Exercise:
Pull out every line below holding the word "dead".
======== Records shown
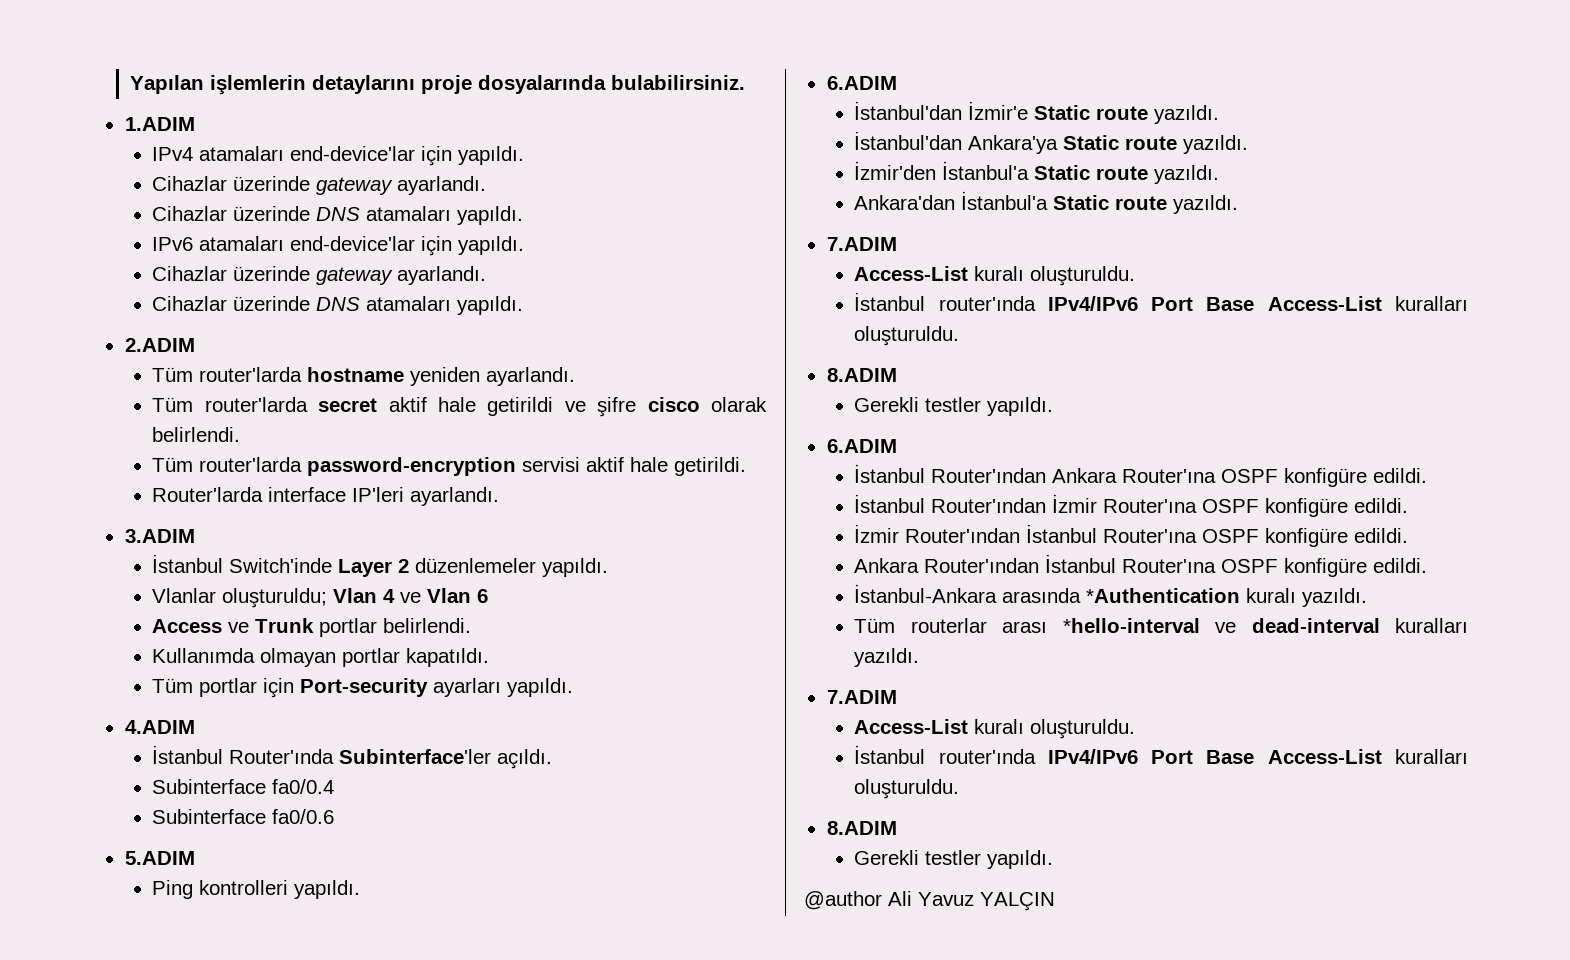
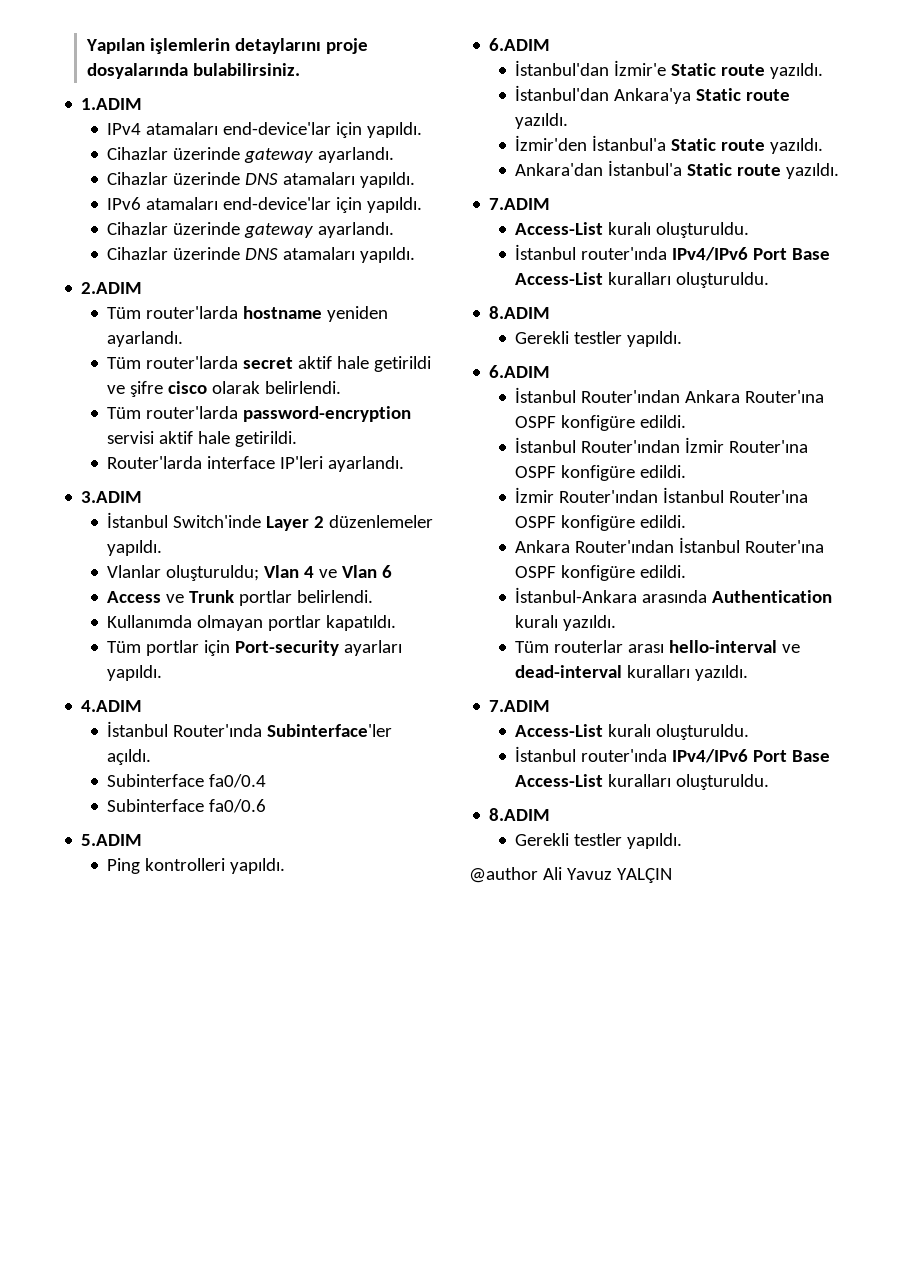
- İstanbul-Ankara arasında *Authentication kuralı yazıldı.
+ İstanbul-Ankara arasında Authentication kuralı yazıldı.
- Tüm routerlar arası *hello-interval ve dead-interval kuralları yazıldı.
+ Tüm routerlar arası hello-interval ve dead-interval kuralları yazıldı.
================
======== Records shown
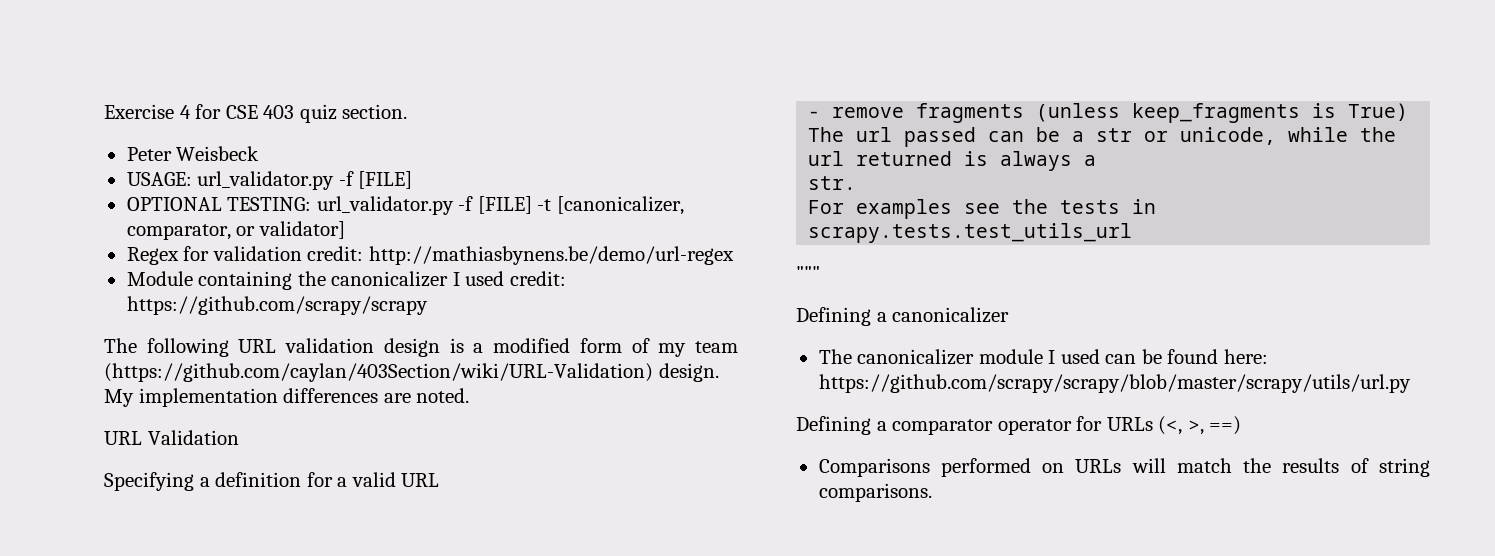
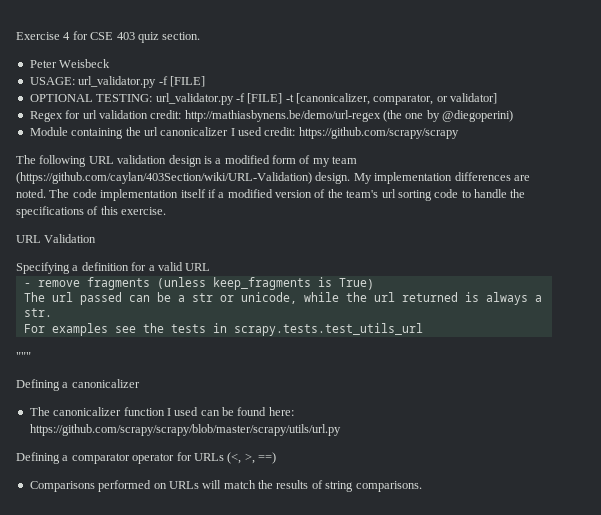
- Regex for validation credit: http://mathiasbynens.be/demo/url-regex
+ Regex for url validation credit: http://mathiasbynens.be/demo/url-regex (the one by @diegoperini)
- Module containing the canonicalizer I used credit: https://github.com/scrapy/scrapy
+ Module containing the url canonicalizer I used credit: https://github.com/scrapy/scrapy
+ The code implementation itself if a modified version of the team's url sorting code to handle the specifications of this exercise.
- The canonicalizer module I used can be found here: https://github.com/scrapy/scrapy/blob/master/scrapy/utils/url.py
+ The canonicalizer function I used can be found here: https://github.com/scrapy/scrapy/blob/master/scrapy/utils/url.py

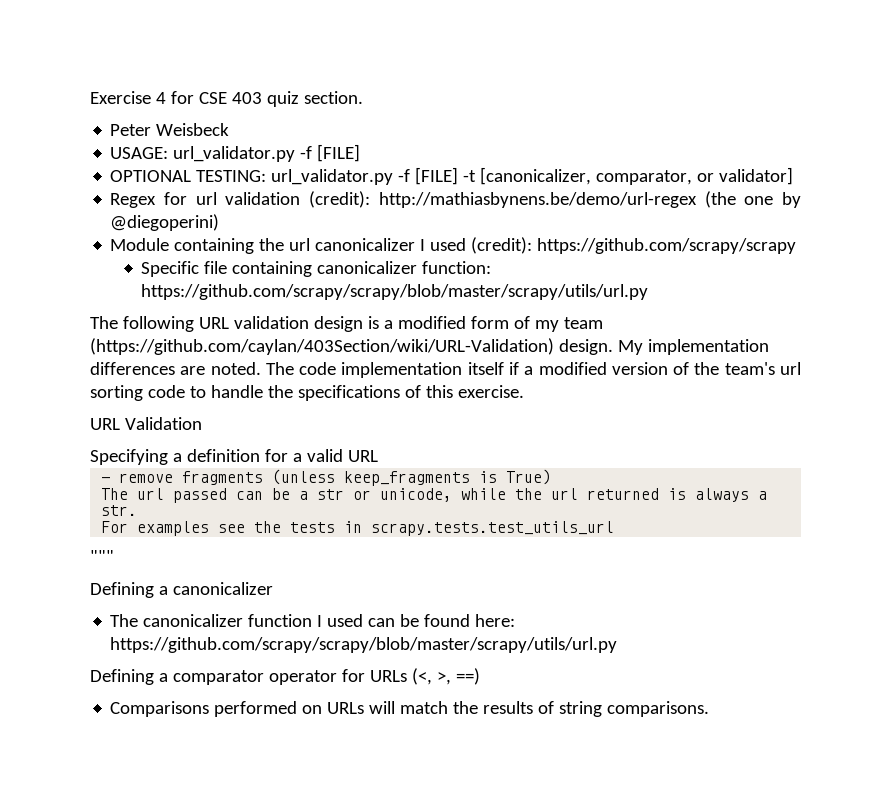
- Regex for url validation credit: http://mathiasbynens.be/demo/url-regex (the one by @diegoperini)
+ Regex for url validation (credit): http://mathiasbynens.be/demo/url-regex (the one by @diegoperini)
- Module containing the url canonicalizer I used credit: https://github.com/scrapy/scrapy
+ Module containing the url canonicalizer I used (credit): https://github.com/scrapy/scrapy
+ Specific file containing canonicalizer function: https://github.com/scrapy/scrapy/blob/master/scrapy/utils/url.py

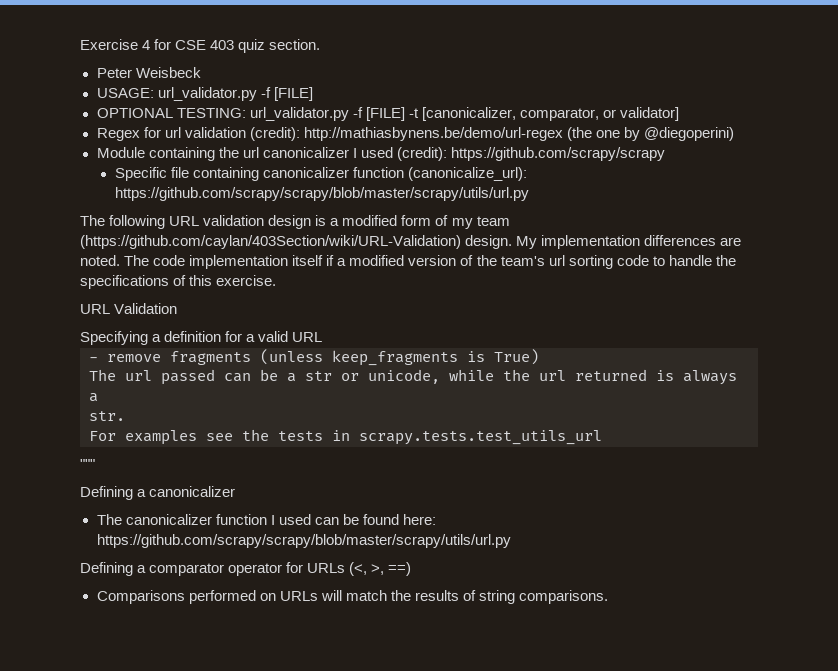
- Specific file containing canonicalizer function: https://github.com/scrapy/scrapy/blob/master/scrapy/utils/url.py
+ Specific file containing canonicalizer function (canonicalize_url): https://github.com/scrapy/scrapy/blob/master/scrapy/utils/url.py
================
======== Records shown
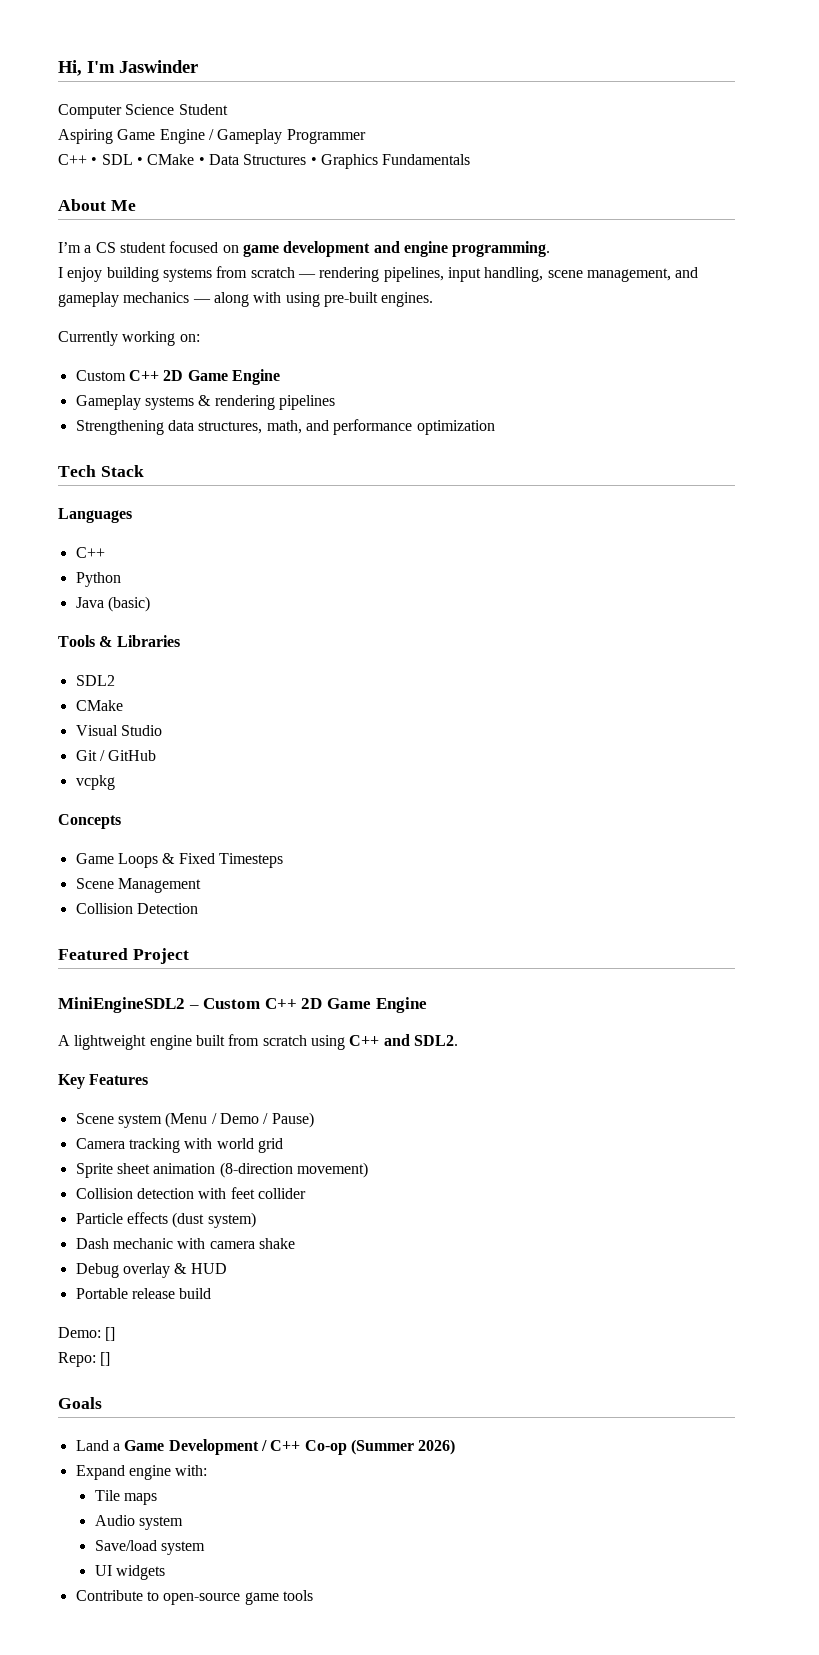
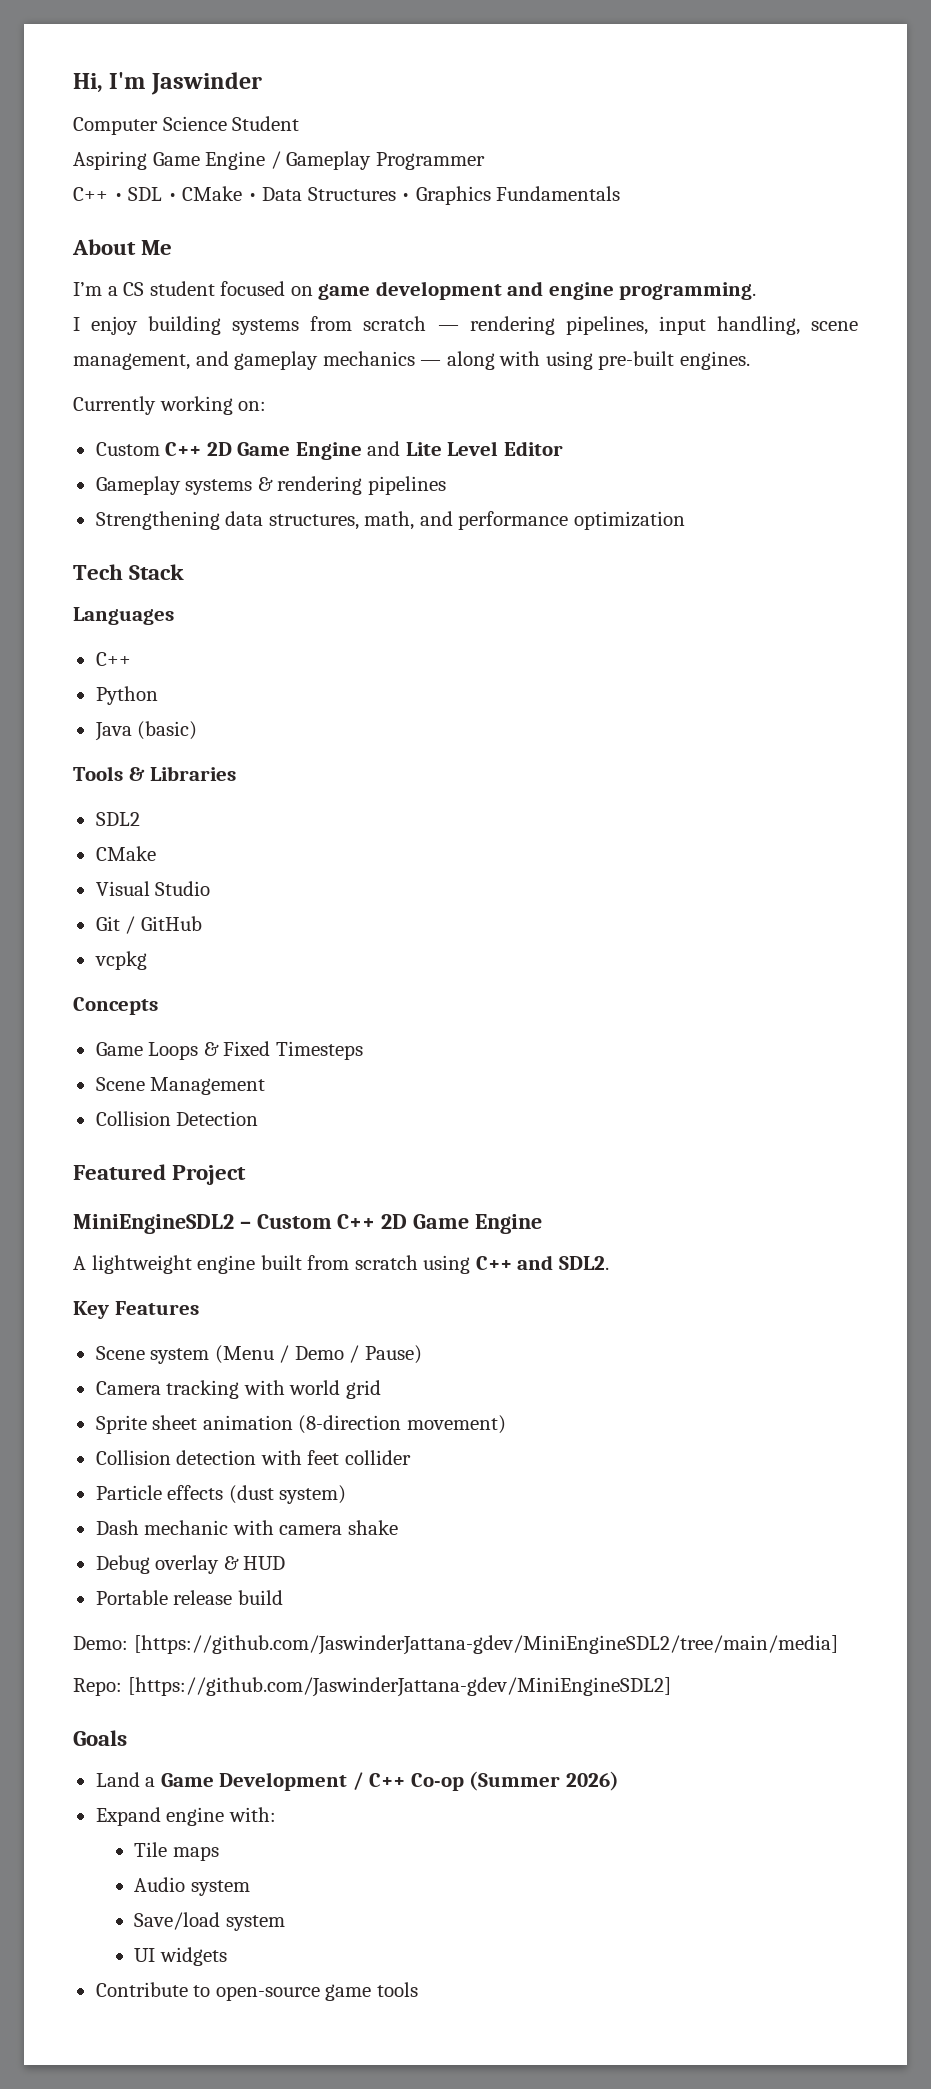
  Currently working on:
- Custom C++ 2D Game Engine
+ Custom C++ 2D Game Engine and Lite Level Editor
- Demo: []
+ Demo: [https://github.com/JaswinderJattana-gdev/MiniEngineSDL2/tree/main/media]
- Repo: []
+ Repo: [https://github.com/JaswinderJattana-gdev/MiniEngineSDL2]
================
Response to this exercise:
- Tüm routerlar arası *hello-interval ve dead-interval kuralları yazıldı.
+ Tüm routerlar arası hello-interval ve dead-interval kuralları yazıldı.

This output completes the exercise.